I grew up having a love-hate relationship with our planet as a child. Earth fosters millions of species and is at least 4 billion years old. Life is always seen trying to prevail even with the slimmest chances and it is seen everywhere. But I felt it was still too small even when it was described to be considerably big.
For all of my childhood, I grew up moving through small apartments and rented houses. I sadly never got the experience of running in my backyard with the sprinklers on when I was young. The world was so big, yet it felt so small in my 5-year-old brain. As I grew, however, I realized the beauty of the Earth; even in my neighborhood, a place that seemed to have no life. I could see the butterflies passing through my area migrating to warmer weather. I could hear the pigeons cooing from the power lines. I could pet the stray cats waiting for a considerate being to take them in. I could take in all of these observations by simply going around. And it led me to look closer to God as well. For a little while, I started thanking God for all the animals I saw that day after my evening prayer. I, unfortunately, lost sight of this obsession after a few years, but its remains have still kept my love for life in the back of my mind.

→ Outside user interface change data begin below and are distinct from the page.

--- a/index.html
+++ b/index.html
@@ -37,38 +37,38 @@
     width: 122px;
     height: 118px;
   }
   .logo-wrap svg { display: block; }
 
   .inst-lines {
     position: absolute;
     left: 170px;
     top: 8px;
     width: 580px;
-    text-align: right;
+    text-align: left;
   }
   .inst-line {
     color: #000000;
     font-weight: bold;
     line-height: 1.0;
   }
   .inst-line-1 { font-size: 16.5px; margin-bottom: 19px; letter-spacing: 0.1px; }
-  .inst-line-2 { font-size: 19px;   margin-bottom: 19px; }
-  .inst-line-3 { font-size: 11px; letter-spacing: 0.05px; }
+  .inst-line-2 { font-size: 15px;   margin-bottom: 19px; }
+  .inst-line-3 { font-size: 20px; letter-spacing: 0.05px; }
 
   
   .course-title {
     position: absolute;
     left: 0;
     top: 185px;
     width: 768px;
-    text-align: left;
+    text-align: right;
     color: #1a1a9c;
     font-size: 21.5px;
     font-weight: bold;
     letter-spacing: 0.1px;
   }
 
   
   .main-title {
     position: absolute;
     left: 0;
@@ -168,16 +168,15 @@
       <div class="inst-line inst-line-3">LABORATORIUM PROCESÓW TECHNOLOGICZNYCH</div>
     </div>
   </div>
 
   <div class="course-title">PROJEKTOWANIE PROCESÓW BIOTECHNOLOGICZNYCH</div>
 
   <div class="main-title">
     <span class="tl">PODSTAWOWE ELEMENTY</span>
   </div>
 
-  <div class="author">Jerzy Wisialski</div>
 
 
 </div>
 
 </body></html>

It’s sad to say, ignorance is something that can not stay with you your whole life. And when I was in 5th grade, my class had begun its unit on climate change. When I first learned about the topic, I wasn’t really paying attention. I didn’t think it would affect me, or even that it was an actual thing. But as I understood more about it, I became aware that it is more than just a silly topic. Climate change is stressful. When the realization crept up on me I started hysterically crying thinking that everyone would die tomorrow. I know at the moment there is not much I as a singular person can do about the millions of carbon dioxide being released into the atmosphere, or the thousands of species losing their homes due to deforestation, extreme weather, or any of the other trillions of negative effects that humans are doing to our beautiful planet. Corinthians 1 says, “The Earth is the Lord’s and everything in it.” The little extra prayer that I did for 3 years every day when I was younger, I now have started doing again. Not for just all the little critters I saw that day but for the Earth’s future in 10 years. I pray that someone, in a laboratory or by mistake can help give a solution to this; to save our dear planet.
The Earth is the Lord’s and everything in it.
In the future, I hope that I can still live my life the way I want to. Not having to compromise my living conditions because humanity as of now can’t decide to work together. As Environmental Day approaches, I hope that more people continue to learn about climate change and what we can do together as a society to save our dear Earth.